Better RTC with WebRTC

By Jonathan Lam on 06/25/18

Tagged: coding tutorial

Previous post: Introducing BaBaP!
Next post: Consolidation

For years, I've been trying to get at real time communication (RTC). The best I've done is using websockets, which work fairly well, but it requires a server. Now, setting up a Node.js server with socket.io isn't too bad, so that's not a problem.

The problem is for sending large amounts of data across in a short amount of time. I noticed this most with the racing game I've built, which usually has noticeable amounts of lag.

The problem is that the data always is sent to the server (from the controllers), re-processed, and sent out to the client (the monitor). What happens with WebRTC is the middleman— the server— is cut out of the picture, and the faster UDP protocol is used (as opposed to the more error-safe TCP protocol used in WebSockets).

Then what is WebRTC? WebRTC is a (relatively) new JavaScript protocol for peer-to-peer communication via simple APIs and no plugins.
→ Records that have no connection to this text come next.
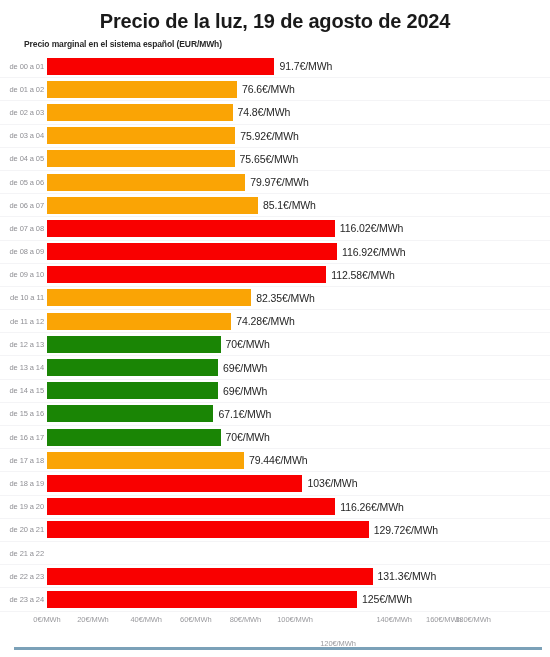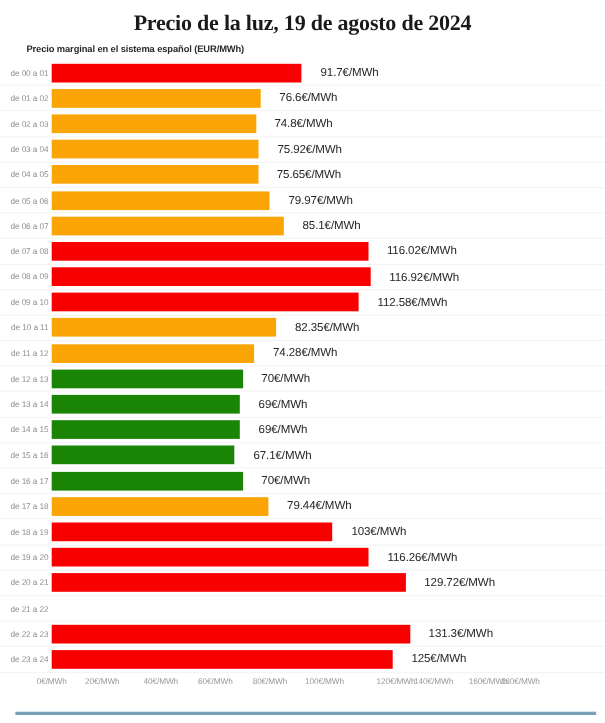--- a/index.html
+++ b/index.html
@@ -21,7 +21,7 @@
 
   
   .chart-title {
-    font-family: Liberation Serif, serif;
+    font-family: Liberation Sans, sans-serif;
     font-size: 20px;
     font-weight: 700;
     color: #1a1a1a;

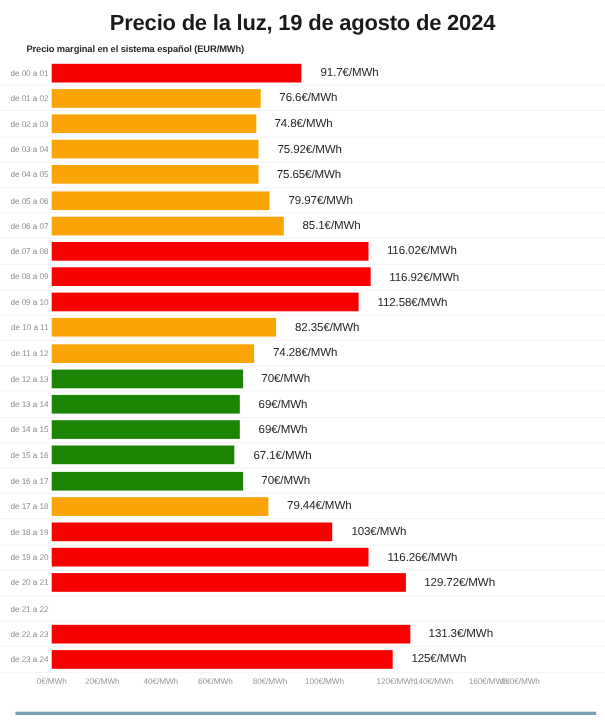--- a/index.html
+++ b/index.html
@@ -80,7 +80,6 @@
     height: 100%;
     display: flex;
     align-items: center;
-    gap: 12px;
   }
 
   .bar {

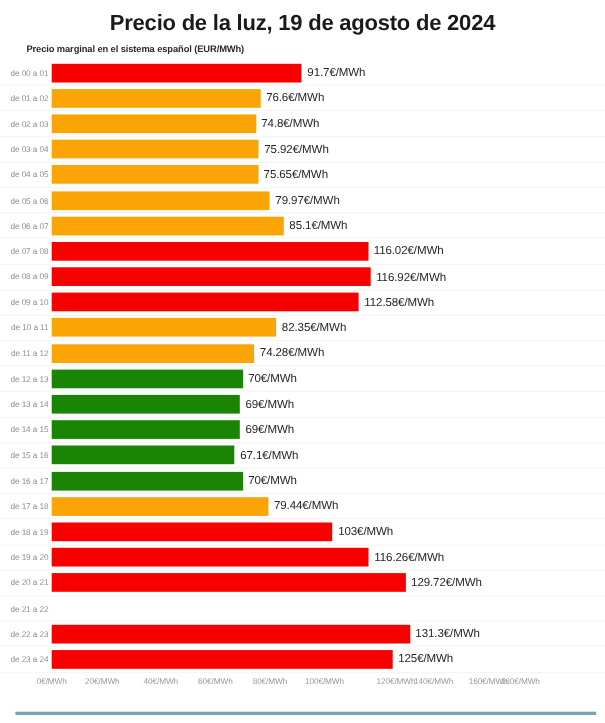--- a/index.html
+++ b/index.html
@@ -308,7 +308,7 @@
         <div class="x-tick" style="left: 195.8px;">60€/MWh</div>
         <div class="x-tick" style="left: 245.4px;">80€/MWh</div>
         <div class="x-tick" style="left: 295px;">100€/MWh</div>
-        <div class="x-tick" style="left: 360px;">120€/MWh</div>
+        <div class="x-tick" style="left: 338px; margin-top: 24px;">120€/MWh</div>
         <div class="x-tick" style="left: 394.2px;">140€/MWh</div>
         <div class="x-tick" style="left: 443.8px;">160€/MWh</div>
         <div class="x-tick" style="left: 473px;">180€/MWh</div>

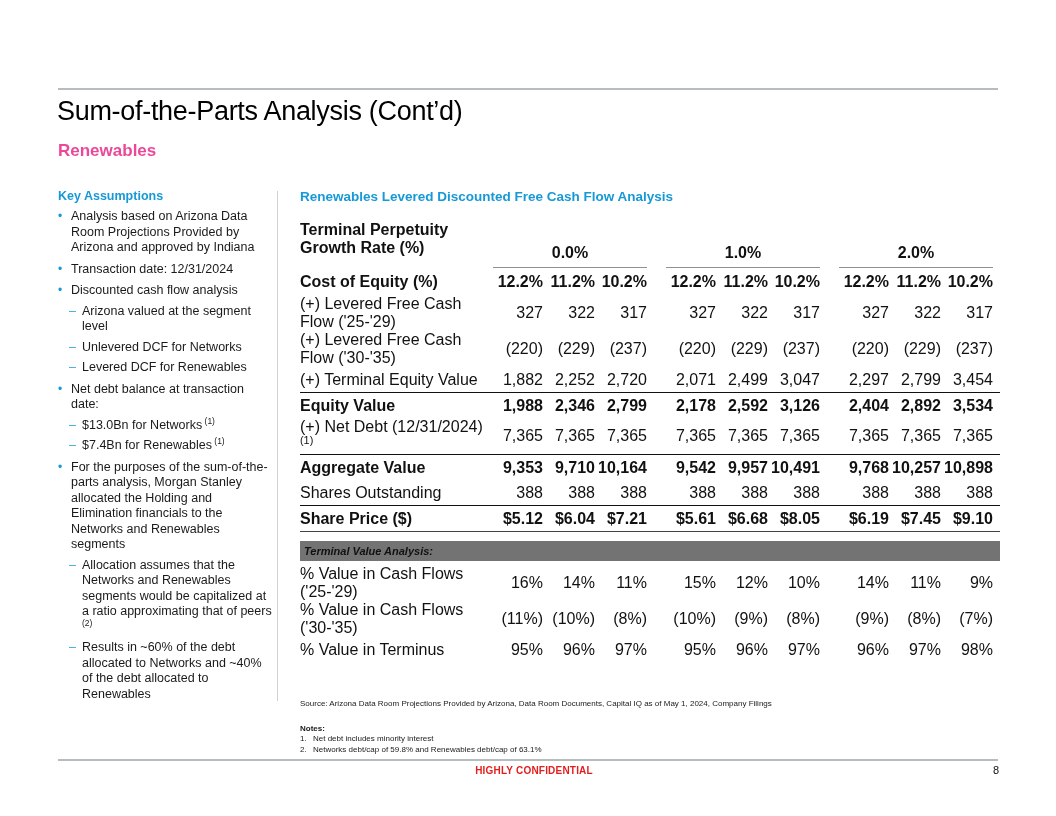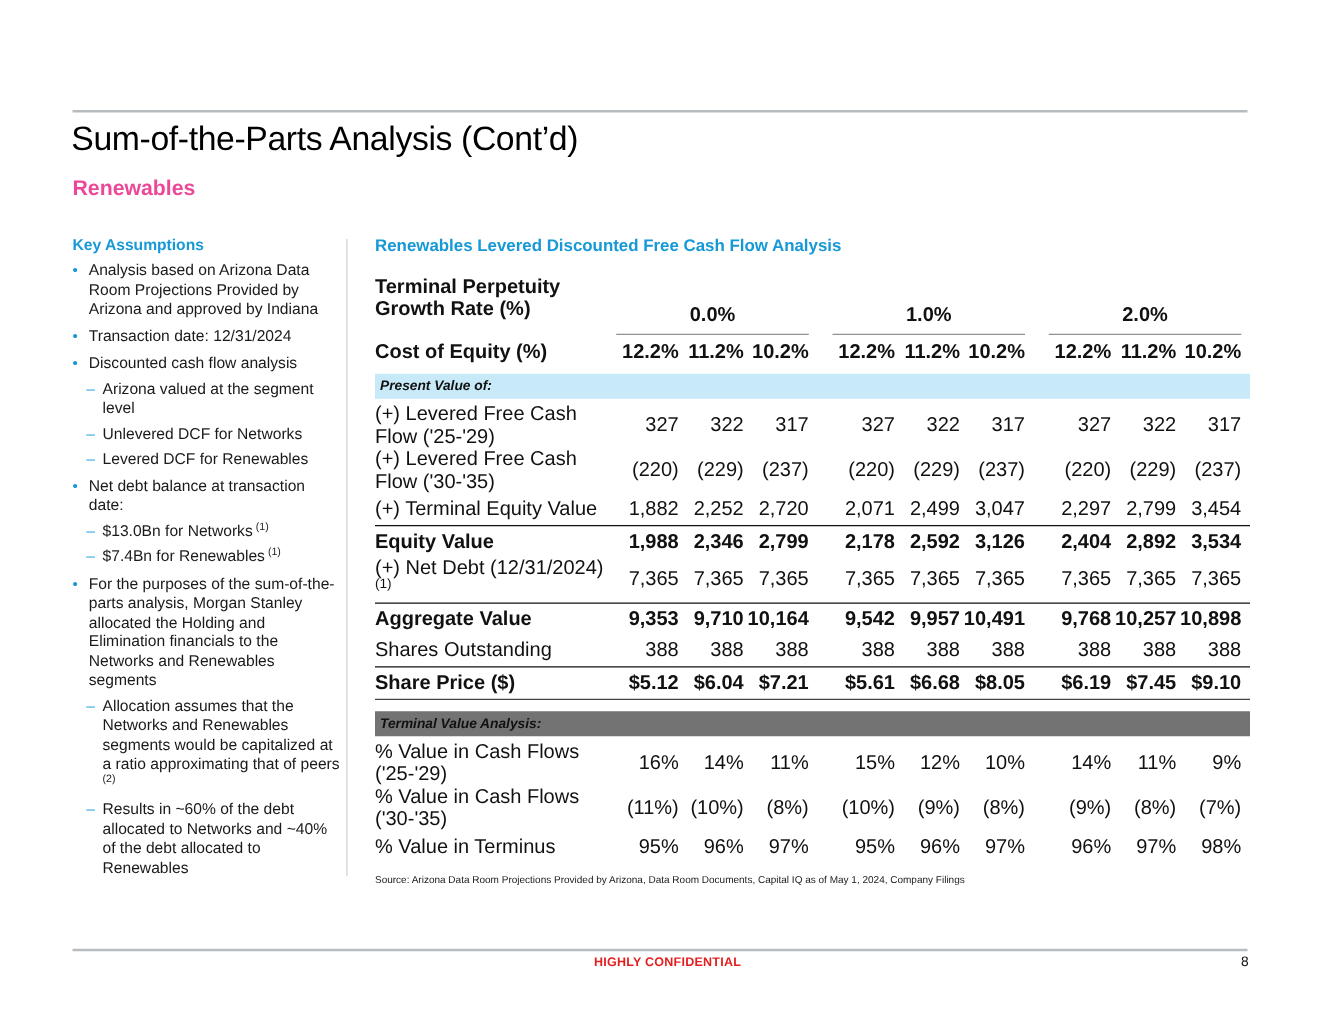--- a/index.html
+++ b/index.html
@@ -162,7 +162,6 @@
           <div class="val">11.2%</div>
           <div class="val">10.2%</div>
         </div>
-        <div class="t-band" style="background: rgb(199, 233, 248);">Present Value of:</div>
         <div class="t-row">
           <div class="lbl">(+) Levered Free Cash Flow ('25-'29)</div>
           <div class="val">327</div>

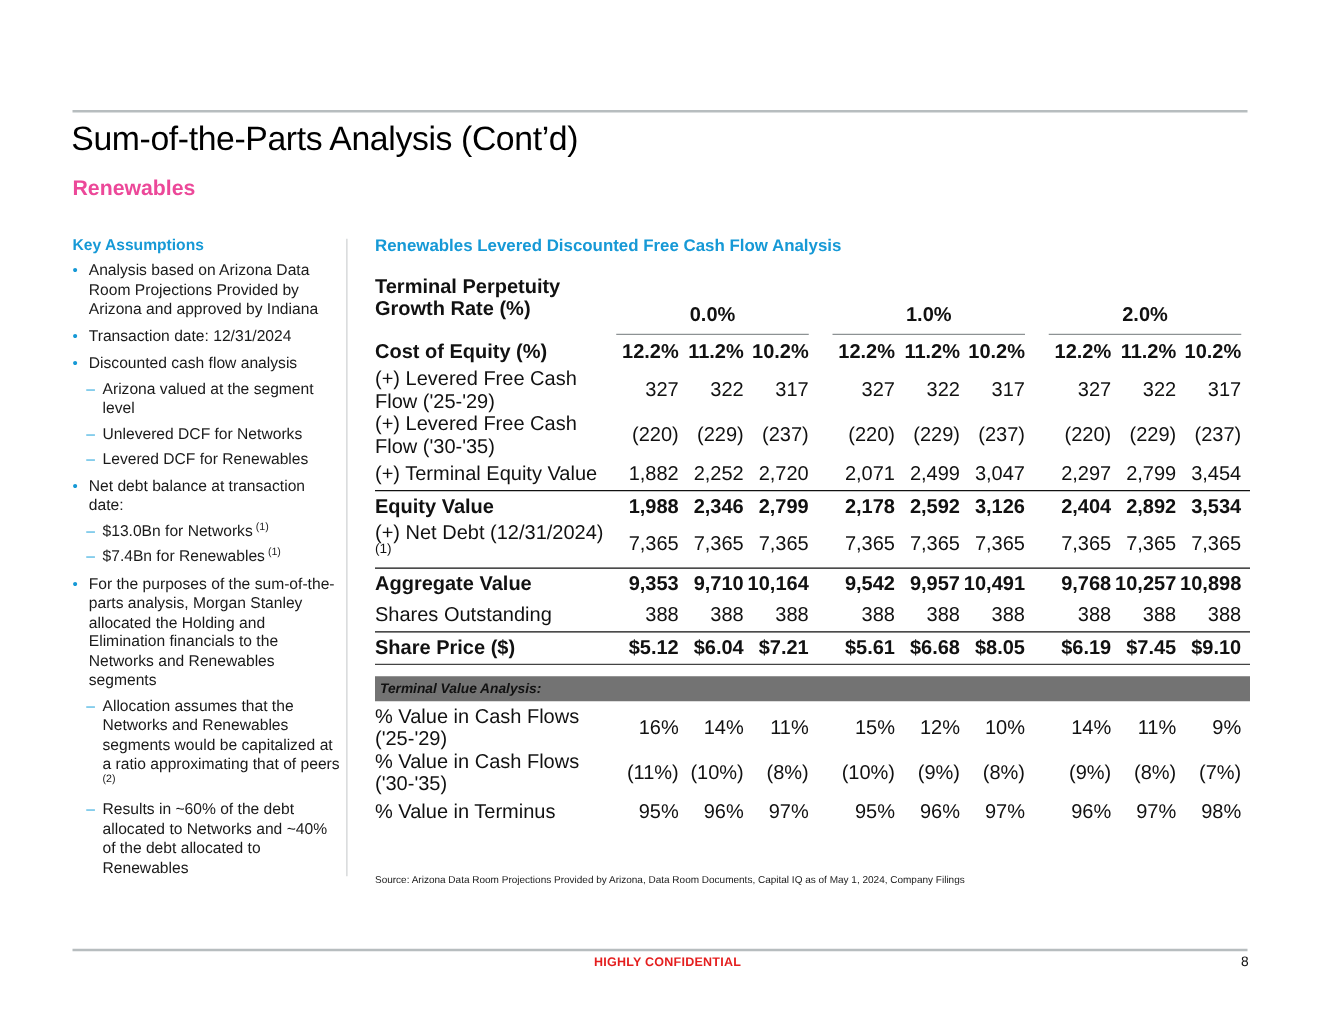--- a/index.html
+++ b/index.html
@@ -326,6 +326,19 @@
 
   <div class="source-line">Source: Arizona Data Room Projections Provided by Arizona, Data Room Documents, Capital IQ as of May 1, 2024, Company Filings</div>
 
+  <div class="notes">
+    <div class="notes-heading">Notes:</div>
+    <div id="notes-list">
+        <div class="note-item">
+          <span class="num">1.</span>
+          <span>Net debt includes minority interest</span>
+        </div>
+        <div class="note-item">
+          <span class="num">2.</span>
+          <span>Networks debt/cap of 59.8% and Renewables debt/cap of 63.1%</span>
+        </div>
+      </div>
+  </div>
 
   <div class="rule-bottom"></div>
   <div class="confidential">HIGHLY CONFIDENTIAL</div>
This means that the plugins that used to be necessary for high-quality and high-speed data streaming (especially Flash) are becoming a part of native JavaScript, as most popular web browsers have widely adopted WebRTC standards.

The idea is similar to that of VoIP (Voice over IP). VoIP is an Internet-based phone call system that has been widely adopted due to its low-costs and use of existing Internet infrastructure. The first part of making a phone call over VoIP is the SIP (Session Initiation Protocol), which is a way of advertising availability on the phone network. Once the caller finds the callee over the SIP protocol, a handshake is made, initiating a direct (peer-to-peer) connection between the two phones for a fast connection.


How it works

In the following description, "host" and "client" are used to distinguish two computers being connected via WebRTC ("peers"). However, this definition is arbitrary, and either host or client can add a stream that the other peer can view. The only difference is that the host initiates the handshake with createOffer, while the client answers the offer.

  1. Host: Obtain a stream of data. A stream (or multiple streams) of data is used as the medium communicated by WebRTC. Usually, this is a video and/or audio stream (a MediaStream object), but it can be any valid stream. JavaScript makes this very easy using the Navigator.getUserMedia() function.

  2. Host and client: Match a host and a client via some signalling channel/protocol. WebRTC doesn't include the initial SIP for connecting two clients. Some other messaging service, such as Websockets in a client-server model, must be made to find another computer to connect to and carry out the handshake communication.

  3. Host and client: Create RTCPeerConnection instances. These are the objects used to carry out the WebRTC protocol. While support is pretty good in popular browsers, some Opera and Chrome versions require the webkit prefix (webkitRTCPeerConnection).

  4. Host and/or Client: Add streams to the WebRTC connection. Either peer can use the addStream() function to add a stream to the connection.

  5. Host and/or Client: Handle stream. Either peer can listen to the onaddstream function to receive streams on the connection.

    Now, the media and basic objects have been set up. Next, the media two peers have to find a direct means of communication via the ICE framework.

  6. Host: Handle ICE candidates and send to client. Now, the client and host have to figure out how to obtain a direct connection between the two. This is done using the ICE framework, which abstracts away the navigation through network interfaces and ports to find the best method. The host receives the onicecandidate event for a potential ICE candidate, and sends it over the signalling channel to the client.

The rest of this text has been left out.